Excitation Profiles for Shaped Pulses

Shaped pulses are very commonly used for selective excitation and nonselective inversion in a large number of NMR pulse sequences. The frequency domain excitation profile of a radio frequency pulse is the Fourier transform of the time dependent pulse shape and determines the width, uniformity and phase of the frequency spectrum excited. Since time and frequency are reciprocals of one another, short rf pulses have very wide excitation profiles and long rf pulses have very narrow selective excitation profiles. In a previous BLOG post the excitation profiles of rectangular pulses of varying duration were determined experimentally. The Fourier transform of a rectangular pulse is a sinc function which is observed to be the experimentally determined excitation profile. Short high power rectangular pulses are very desirable for uniform excitation over wide frequency ranges as the entire NMR spectrum of interest usually occupies only a very small central portion of the central lobe of the sinc shaped excitation profile which, to a first approximation, is flat over the observed spectral width. Rectangular pulses are often not desirable when narrow excitation profiles are required as the excitation is not uniform over the desired region and the ripples of the sinc excitation profile cause nodes of excitation and negative peaks.

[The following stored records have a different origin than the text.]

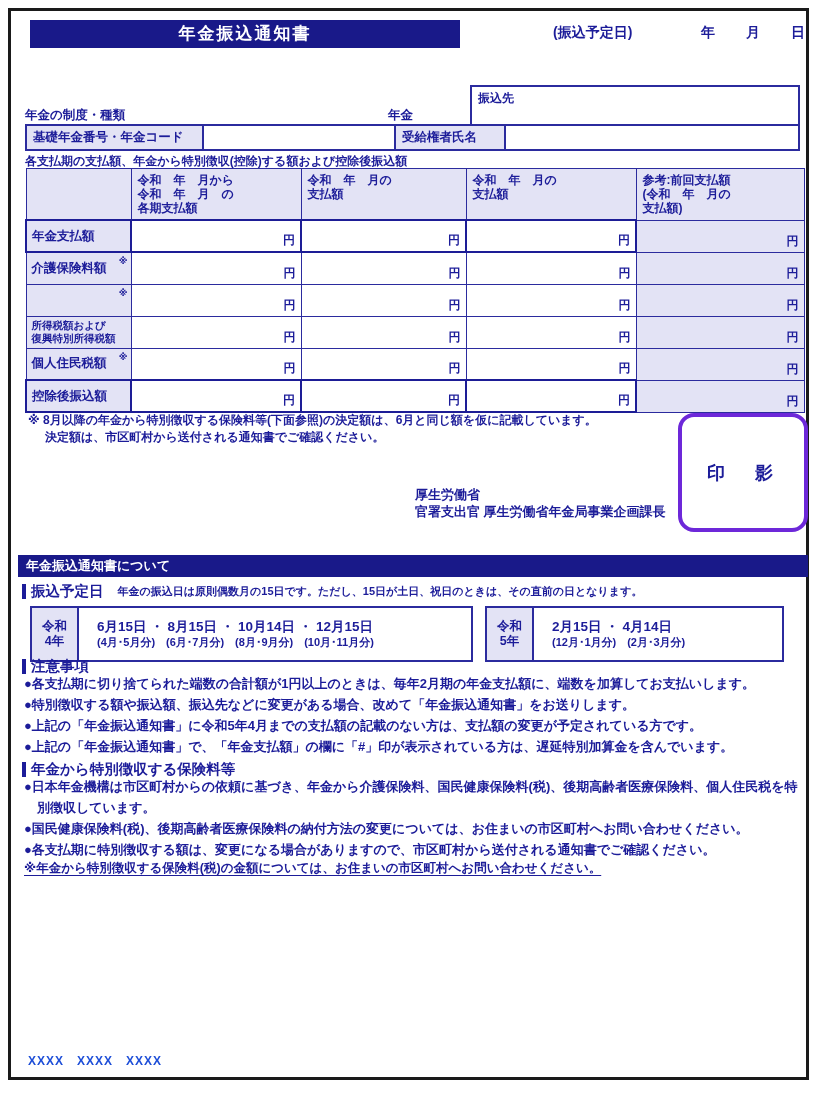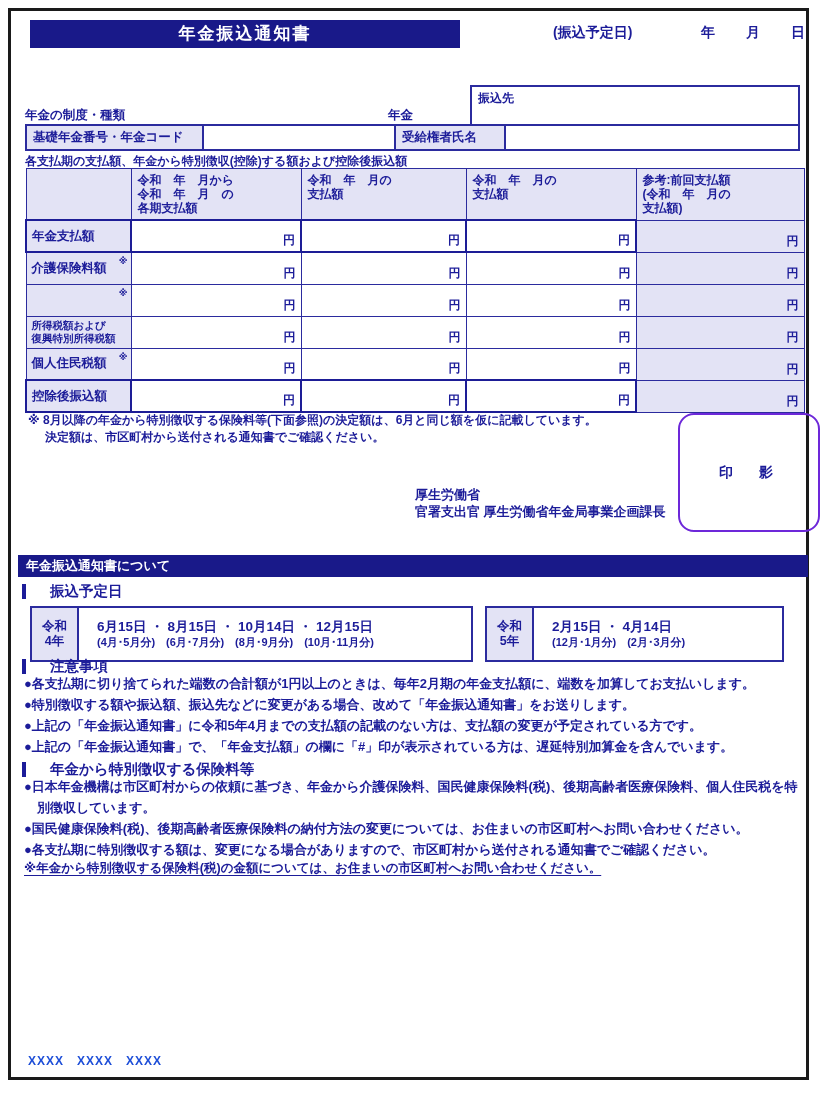--- a/index.html
+++ b/index.html
@@ -82,10 +82,10 @@
   .table-note .l2 { padding-left:17px; }
   
   .seal-box {
-    position:absolute; left:678px; top:413px; width:142px; height:119px;
-    border:2px solid #6d28d9; border-radius:16px;
+    position:absolute; left:678px; top:413px; width:130px; height:119px;
+    border:4px solid #6d28d9; border-radius:16px;
     display:flex; align-items:center; justify-content:center;
-    font-size:14px; font-weight:bold; letter-spacing:6px;
+    font-size:18px; font-weight:bold; letter-spacing:6px;
   }
   .issuer { position:absolute; left:415px; top:486px; font-size:13px; font-weight:bold; line-height:17px; }
   

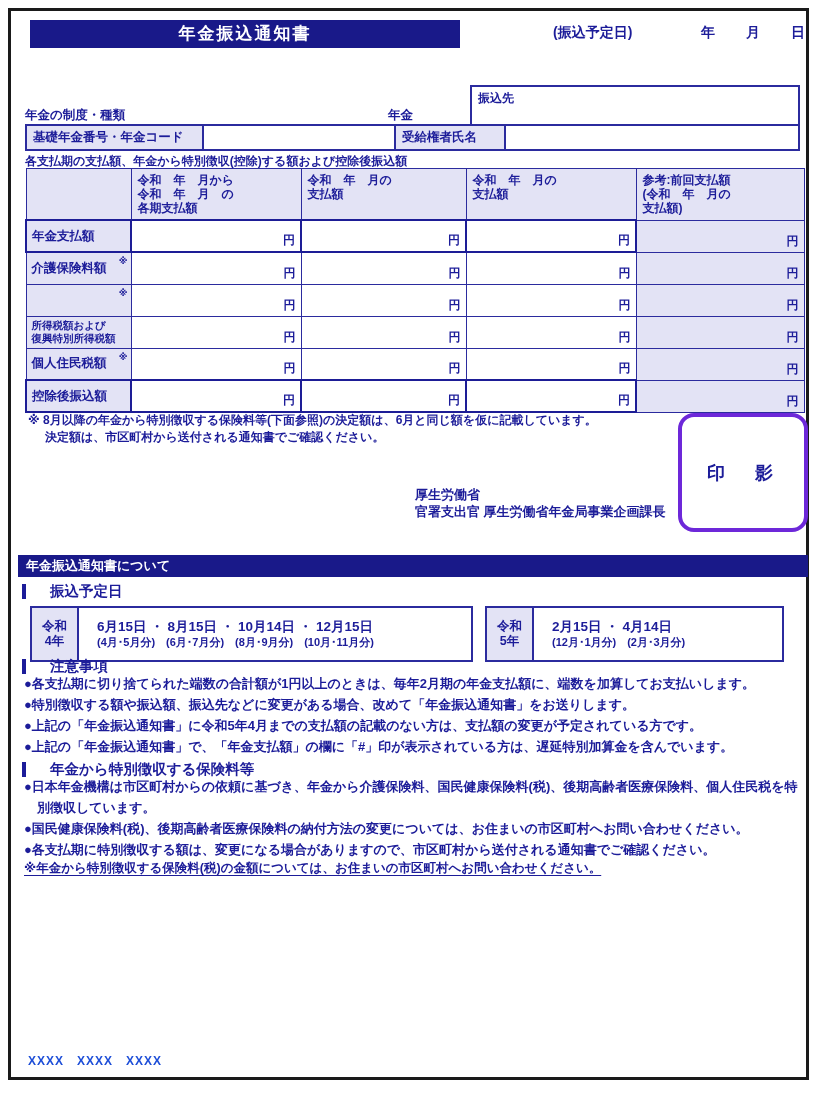--- a/index.html
+++ b/index.html
@@ -94,7 +94,7 @@
     background:#191989; color:#fff; font-size:13px; font-weight:bold;
     line-height:22px; padding-left:8px;
   }
-  .sec-head { position:absolute; display:flex; align-items:center;gap:19px; }
+  .sec-head { position:absolute; display:flex; align-items:center; }
   .sec-head .bar { width:4px; height:15px; background:#1c1c99; margin-right:5px; }
   .sec-head .txt { font-size:14.5px; font-weight:bold; }
   .sec-head .desc { font-size:11px; font-weight:bold; margin-left:14px; }

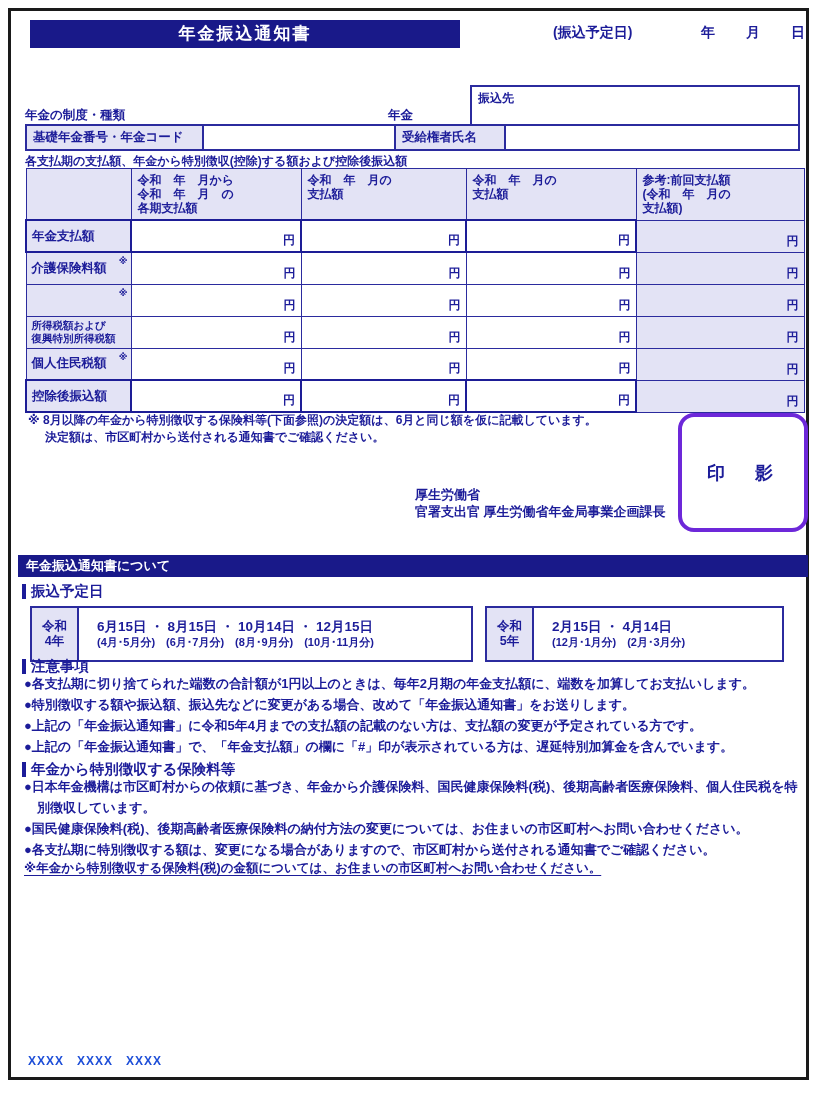--- a/index.html
+++ b/index.html
@@ -246,6 +246,7 @@
 <div class="sec-head sched-head">
   <span class="bar"></span>
   <span class="txt">振込予定日</span>
+  <span class="desc">年金の振込日は原則偶数月の15日です。ただし、15日が土日、祝日のときは、その直前の日となります。</span>
 </div>
 
 <div class="sched">

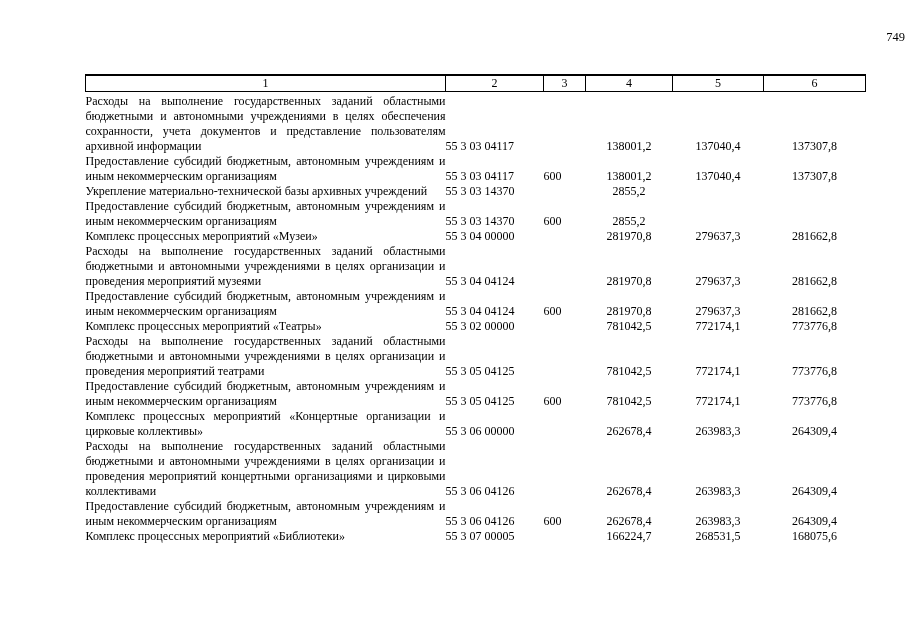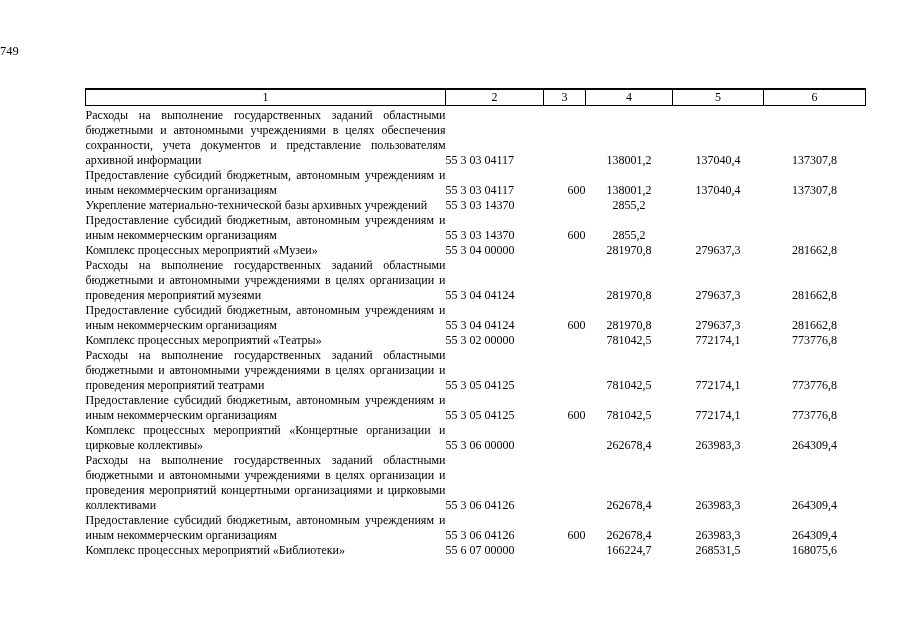--- a/index.html
+++ b/index.html
@@ -17,8 +17,8 @@
     overflow: hidden;
   }
   .page-number {
-    padding-top: 44px;
-    text-align: left;
+    padding-top: 30px;
+    text-align: right;
     font-size: 12.5px;
     line-height: 14px;
   }

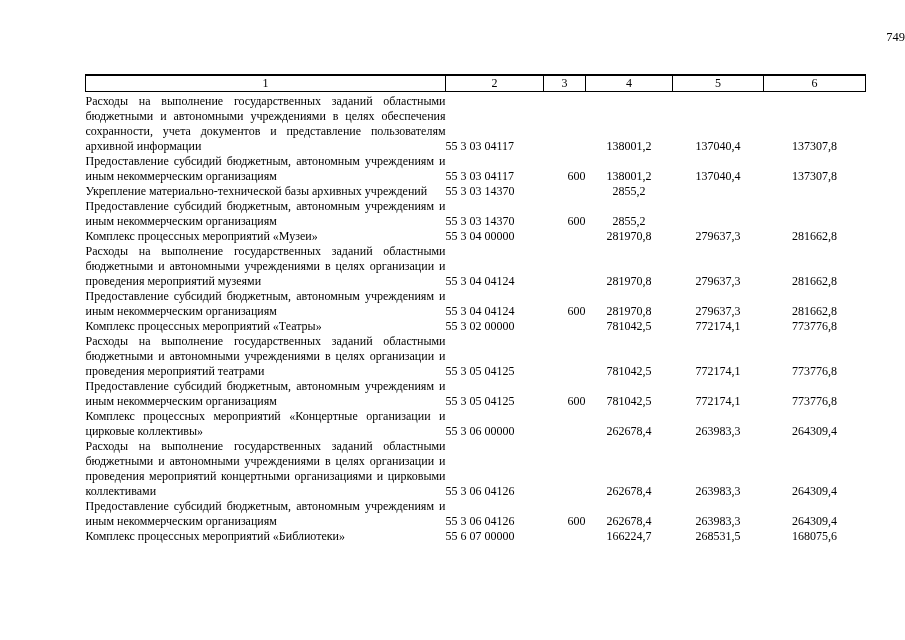--- a/index.html
+++ b/index.html
@@ -60,7 +60,7 @@
     white-space: nowrap;
   }
   td.c-group {
-    text-align: right;
+    text-align: left;
     white-space: nowrap;
   }
   td.c-num {

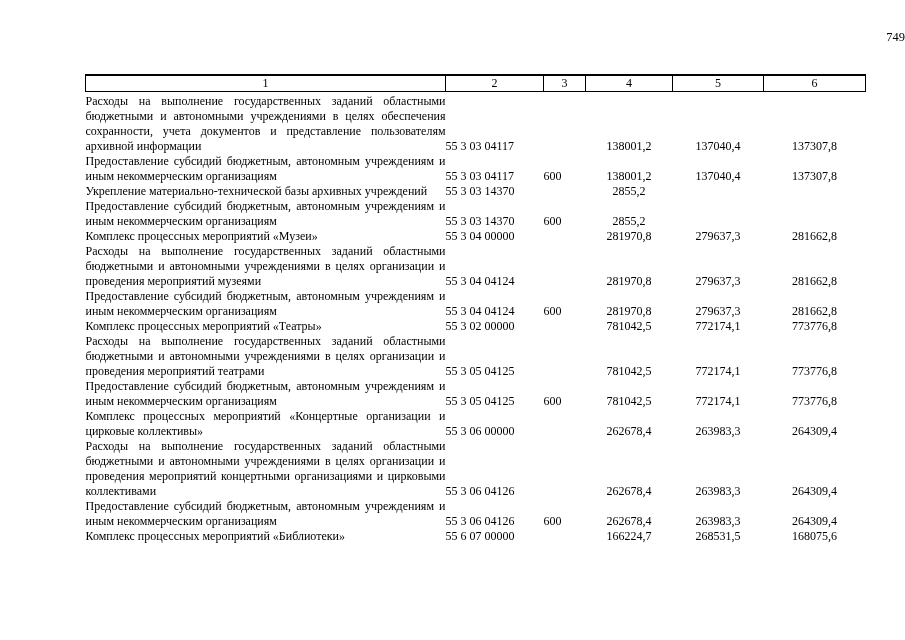--- a/index.html
+++ b/index.html
@@ -205,7 +205,7 @@
   </tr>
         <tr>
     <td class="c-name">Комплекс процессных мероприятий «Библиотеки»</td>
-    <td class="c-code">55 6 07 00000</td>
+    <td class="c-code">55 3 07 00005</td>
     <td class="c-group"></td>
     <td class="c-num">166224,7</td>
     <td class="c-num">268531,5</td>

The Fourier transform of a sinc function is a box function, so if a long low power sinc shaped rf pulse is used one obtains a narrow flat box shaped excitation profile. This is indeed the case as can be seen in the bottom trace of the figure below. The trace is composed of a series of 1H NMR spectra of H2O/D2O where a truncated, 200 msec, 10 cycle sinc shaped monochromatic rf pulse was applied with varying rf frequency offsets. One can see that the excitation profile is, to a good approximation, a narrow flat box function. The deviation from a flat box function is the result of the truncation of the sinc pulse. It should be noted that the phase of the resonances is not constant across the excitation profile. Sinc pulses are not frequently used for selective excitation because of the phase problem and the fact that very long, minimally truncated pulses must be used. A frequently used alternative to the sinc pulse for selective excitation is the Gaussian shaped pulse. The Fourier transform of a Gaussian is a Gaussian and one therefore will obtain a narrow Gaussian shaped excitation profile when a long low power Gaussian shaped pulse is used. This is shown in the top trace of the figure below. This trace is similar to the bottom trace except a 20 msec Gaussian shaped pulse (with truncation at 1 % of the total height) was used rather than a 200 msec sinc pulse. Although the excitation is not flat, the phase is constant across the excitation profile and the total duration of the pulse is 10 times shorter than the sinc pulse.